*** Block opens ***
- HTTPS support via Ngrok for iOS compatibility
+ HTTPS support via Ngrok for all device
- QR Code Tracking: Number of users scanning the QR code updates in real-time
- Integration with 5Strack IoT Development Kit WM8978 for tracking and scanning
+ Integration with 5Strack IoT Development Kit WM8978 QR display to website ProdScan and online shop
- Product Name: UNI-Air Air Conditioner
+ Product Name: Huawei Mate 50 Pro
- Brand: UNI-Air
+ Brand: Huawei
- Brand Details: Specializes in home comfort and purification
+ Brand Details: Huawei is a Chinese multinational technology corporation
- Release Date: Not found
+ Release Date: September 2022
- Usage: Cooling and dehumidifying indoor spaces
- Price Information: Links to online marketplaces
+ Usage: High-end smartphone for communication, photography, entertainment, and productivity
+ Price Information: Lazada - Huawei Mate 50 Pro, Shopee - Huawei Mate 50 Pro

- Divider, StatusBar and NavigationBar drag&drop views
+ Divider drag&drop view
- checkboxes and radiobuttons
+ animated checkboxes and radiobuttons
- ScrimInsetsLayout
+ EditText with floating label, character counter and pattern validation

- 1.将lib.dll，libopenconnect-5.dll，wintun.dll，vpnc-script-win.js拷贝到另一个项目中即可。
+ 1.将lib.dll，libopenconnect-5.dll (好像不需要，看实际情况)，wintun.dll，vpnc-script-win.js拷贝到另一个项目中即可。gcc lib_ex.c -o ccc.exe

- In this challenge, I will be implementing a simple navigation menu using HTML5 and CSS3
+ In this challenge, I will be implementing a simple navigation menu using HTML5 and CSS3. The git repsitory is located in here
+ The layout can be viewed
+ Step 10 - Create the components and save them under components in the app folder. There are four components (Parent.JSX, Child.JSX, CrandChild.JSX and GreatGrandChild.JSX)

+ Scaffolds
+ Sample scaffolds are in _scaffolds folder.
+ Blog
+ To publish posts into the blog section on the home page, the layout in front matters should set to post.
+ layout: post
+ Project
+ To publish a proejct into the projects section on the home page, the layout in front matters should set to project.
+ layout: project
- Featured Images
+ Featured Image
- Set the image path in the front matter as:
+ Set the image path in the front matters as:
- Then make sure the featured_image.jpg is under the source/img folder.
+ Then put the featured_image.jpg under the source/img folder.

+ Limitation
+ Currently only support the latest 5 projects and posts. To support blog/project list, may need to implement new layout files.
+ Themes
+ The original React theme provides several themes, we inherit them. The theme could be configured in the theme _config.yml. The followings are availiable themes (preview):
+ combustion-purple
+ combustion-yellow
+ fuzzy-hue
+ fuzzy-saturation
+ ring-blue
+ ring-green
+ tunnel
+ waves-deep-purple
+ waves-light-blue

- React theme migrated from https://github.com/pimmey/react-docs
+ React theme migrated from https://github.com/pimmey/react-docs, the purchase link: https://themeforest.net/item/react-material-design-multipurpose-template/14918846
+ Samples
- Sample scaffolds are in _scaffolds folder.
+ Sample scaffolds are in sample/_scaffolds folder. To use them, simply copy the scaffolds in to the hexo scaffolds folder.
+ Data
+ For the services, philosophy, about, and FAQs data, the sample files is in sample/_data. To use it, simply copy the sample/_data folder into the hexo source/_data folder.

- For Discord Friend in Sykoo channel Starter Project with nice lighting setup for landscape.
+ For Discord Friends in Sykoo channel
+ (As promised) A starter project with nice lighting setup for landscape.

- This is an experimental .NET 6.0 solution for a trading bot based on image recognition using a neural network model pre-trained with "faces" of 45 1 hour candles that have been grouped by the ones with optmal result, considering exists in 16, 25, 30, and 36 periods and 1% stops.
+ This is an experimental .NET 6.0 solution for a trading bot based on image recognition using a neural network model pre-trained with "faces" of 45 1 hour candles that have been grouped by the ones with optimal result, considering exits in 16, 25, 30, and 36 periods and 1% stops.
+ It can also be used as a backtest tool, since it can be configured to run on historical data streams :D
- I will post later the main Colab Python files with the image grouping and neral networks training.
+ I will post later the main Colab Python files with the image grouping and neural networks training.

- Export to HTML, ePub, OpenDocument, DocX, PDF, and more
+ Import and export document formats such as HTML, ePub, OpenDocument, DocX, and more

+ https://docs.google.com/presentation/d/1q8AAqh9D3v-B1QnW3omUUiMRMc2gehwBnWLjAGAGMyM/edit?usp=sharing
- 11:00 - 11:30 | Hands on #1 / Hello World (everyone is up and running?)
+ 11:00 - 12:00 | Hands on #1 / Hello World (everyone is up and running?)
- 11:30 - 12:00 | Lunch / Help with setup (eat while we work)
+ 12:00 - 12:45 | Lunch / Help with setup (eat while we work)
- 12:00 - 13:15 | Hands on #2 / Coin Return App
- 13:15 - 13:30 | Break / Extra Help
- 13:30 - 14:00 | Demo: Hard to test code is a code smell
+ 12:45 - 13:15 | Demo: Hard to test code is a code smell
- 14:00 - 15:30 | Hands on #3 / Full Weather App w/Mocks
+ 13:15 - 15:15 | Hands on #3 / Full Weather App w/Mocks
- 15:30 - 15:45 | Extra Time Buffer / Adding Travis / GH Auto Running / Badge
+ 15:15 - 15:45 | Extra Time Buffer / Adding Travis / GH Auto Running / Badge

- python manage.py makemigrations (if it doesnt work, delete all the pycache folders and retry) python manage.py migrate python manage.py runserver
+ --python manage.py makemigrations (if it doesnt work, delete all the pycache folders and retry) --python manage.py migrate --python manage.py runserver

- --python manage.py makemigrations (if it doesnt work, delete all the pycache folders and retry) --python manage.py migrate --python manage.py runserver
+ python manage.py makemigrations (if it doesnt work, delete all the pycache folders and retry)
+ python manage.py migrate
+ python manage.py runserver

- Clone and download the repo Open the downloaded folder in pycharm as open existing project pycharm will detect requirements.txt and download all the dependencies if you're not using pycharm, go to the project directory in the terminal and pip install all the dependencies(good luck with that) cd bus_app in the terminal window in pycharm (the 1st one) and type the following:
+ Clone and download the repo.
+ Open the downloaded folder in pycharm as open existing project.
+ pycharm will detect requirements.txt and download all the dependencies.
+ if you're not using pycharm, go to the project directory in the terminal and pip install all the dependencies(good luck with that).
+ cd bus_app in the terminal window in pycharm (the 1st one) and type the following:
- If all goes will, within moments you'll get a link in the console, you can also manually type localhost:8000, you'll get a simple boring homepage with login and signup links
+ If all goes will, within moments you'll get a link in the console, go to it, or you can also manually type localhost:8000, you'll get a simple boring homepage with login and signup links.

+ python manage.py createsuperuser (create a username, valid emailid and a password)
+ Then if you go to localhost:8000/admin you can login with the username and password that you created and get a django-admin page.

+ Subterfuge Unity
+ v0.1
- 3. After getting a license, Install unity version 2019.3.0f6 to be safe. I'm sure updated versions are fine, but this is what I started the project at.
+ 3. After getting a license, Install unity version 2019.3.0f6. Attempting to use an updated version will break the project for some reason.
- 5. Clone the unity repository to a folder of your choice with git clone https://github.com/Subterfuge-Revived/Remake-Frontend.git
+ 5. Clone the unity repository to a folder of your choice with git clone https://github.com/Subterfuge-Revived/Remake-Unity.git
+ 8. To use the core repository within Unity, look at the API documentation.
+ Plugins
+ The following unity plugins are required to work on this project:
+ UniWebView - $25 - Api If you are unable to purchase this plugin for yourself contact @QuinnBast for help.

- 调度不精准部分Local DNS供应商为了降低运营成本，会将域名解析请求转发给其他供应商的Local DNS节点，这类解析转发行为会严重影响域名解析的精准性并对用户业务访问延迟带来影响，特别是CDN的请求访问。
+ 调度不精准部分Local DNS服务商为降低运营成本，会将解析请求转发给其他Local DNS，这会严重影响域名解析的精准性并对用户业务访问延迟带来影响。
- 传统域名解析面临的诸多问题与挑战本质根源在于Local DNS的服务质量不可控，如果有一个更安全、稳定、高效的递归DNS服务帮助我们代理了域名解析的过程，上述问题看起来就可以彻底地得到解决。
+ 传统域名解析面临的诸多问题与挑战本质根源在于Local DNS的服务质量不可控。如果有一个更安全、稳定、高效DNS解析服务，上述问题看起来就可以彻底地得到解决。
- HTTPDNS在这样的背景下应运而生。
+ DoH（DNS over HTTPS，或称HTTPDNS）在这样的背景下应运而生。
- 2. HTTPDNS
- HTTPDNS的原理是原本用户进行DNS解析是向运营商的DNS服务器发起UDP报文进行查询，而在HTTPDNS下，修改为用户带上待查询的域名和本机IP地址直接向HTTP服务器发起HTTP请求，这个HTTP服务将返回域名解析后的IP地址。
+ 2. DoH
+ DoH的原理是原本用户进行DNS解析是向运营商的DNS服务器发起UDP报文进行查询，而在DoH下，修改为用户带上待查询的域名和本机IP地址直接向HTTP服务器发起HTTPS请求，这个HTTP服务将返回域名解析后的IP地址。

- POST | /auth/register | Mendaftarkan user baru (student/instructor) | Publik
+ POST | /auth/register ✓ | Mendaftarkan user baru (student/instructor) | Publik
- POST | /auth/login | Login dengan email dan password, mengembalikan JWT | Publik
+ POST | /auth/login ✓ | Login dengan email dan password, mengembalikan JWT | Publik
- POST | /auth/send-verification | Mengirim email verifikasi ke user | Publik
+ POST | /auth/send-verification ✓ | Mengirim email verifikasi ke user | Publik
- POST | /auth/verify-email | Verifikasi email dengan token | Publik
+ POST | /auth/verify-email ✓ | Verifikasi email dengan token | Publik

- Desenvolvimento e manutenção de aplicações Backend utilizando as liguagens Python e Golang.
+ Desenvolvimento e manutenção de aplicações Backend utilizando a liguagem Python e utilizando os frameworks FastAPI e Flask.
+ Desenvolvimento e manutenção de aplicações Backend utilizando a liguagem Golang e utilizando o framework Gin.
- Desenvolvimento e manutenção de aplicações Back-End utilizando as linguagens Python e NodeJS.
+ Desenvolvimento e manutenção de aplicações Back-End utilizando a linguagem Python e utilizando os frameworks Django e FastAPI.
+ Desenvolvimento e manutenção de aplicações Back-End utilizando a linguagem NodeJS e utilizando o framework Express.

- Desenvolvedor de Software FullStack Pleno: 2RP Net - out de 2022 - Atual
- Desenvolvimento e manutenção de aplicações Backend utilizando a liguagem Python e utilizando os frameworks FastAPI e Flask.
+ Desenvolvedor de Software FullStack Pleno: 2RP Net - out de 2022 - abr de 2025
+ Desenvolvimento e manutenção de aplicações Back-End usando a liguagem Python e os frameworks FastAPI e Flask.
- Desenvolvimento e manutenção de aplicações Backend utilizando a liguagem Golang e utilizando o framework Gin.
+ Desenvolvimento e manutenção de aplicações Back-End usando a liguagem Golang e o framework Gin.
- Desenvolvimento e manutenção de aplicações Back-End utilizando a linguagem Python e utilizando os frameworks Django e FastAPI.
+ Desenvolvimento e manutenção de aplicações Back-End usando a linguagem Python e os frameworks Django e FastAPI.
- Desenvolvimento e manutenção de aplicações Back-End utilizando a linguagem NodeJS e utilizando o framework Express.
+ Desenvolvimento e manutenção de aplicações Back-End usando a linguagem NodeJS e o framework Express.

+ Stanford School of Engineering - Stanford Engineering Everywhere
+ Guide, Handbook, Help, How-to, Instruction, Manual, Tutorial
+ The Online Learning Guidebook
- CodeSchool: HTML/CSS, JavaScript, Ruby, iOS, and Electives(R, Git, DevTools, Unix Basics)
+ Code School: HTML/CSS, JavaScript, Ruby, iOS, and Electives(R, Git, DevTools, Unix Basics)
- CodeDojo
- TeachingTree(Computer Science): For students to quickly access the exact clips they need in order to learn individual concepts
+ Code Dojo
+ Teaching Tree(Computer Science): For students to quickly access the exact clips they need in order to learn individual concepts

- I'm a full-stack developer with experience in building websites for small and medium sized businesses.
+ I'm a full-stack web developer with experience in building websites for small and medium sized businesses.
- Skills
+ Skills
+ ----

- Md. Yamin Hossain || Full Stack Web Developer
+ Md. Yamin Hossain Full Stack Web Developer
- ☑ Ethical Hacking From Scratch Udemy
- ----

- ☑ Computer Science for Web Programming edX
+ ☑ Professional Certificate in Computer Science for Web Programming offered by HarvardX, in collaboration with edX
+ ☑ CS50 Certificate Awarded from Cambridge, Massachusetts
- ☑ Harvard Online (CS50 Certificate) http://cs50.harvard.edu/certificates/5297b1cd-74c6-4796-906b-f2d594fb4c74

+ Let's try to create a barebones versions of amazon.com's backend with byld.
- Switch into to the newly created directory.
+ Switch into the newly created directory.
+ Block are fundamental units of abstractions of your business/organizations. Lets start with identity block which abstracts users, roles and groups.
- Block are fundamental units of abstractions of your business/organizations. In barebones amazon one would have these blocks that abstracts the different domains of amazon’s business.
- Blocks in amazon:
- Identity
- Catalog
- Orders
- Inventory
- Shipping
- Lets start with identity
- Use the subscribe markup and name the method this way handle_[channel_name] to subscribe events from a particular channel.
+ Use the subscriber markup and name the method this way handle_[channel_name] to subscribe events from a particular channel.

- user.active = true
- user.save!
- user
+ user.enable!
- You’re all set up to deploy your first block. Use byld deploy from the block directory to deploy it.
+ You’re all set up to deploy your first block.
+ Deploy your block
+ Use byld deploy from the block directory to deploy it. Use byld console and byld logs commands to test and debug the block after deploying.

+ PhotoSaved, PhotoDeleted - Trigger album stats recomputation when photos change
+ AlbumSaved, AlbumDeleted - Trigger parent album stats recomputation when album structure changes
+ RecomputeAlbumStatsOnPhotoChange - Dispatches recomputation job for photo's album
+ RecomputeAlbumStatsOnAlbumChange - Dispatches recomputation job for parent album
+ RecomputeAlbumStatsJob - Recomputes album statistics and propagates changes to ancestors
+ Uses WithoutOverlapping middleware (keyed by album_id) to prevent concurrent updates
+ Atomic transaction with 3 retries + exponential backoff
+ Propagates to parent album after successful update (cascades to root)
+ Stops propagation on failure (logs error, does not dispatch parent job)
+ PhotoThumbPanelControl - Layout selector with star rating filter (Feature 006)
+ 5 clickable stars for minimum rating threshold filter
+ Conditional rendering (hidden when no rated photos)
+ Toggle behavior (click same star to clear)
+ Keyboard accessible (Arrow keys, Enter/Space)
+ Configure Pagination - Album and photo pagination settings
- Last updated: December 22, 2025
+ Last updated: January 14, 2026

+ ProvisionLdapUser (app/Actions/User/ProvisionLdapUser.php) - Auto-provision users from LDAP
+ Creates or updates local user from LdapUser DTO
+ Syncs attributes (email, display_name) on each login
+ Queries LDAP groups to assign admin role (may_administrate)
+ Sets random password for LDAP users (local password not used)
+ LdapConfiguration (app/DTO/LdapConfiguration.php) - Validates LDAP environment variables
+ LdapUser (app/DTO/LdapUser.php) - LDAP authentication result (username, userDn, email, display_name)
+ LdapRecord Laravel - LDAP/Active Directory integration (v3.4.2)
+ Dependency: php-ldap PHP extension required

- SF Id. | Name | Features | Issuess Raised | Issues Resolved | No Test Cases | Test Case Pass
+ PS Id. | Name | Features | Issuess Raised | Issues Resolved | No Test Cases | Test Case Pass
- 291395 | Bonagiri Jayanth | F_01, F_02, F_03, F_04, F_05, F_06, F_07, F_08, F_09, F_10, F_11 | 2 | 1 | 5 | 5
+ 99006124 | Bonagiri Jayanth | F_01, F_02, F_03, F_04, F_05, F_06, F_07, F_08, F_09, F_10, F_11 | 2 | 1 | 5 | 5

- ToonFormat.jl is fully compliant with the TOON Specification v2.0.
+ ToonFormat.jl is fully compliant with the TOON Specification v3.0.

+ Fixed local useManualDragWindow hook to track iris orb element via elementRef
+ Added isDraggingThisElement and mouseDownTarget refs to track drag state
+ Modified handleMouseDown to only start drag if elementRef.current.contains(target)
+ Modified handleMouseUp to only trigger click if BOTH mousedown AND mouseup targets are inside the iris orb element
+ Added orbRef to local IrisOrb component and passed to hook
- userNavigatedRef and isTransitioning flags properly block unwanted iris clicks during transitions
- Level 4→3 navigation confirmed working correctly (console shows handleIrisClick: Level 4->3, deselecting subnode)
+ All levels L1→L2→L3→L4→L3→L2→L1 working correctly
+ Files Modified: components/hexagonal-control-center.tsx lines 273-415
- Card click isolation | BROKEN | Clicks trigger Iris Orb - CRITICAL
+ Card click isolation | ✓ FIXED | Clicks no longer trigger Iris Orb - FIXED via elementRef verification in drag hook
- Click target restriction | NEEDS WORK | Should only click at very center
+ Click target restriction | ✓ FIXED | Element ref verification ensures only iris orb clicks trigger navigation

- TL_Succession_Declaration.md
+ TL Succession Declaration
*** Block closes ***
◆ REQUIRED WORK
Where in the records does the word "Colab" appear? Copy each line that holds it.

◆ EXERCISE SOLUTION
- I will post later the main Colab Python files with the image grouping and neral networks training.
+ I will post later the main Colab Python files with the image grouping and neural networks training.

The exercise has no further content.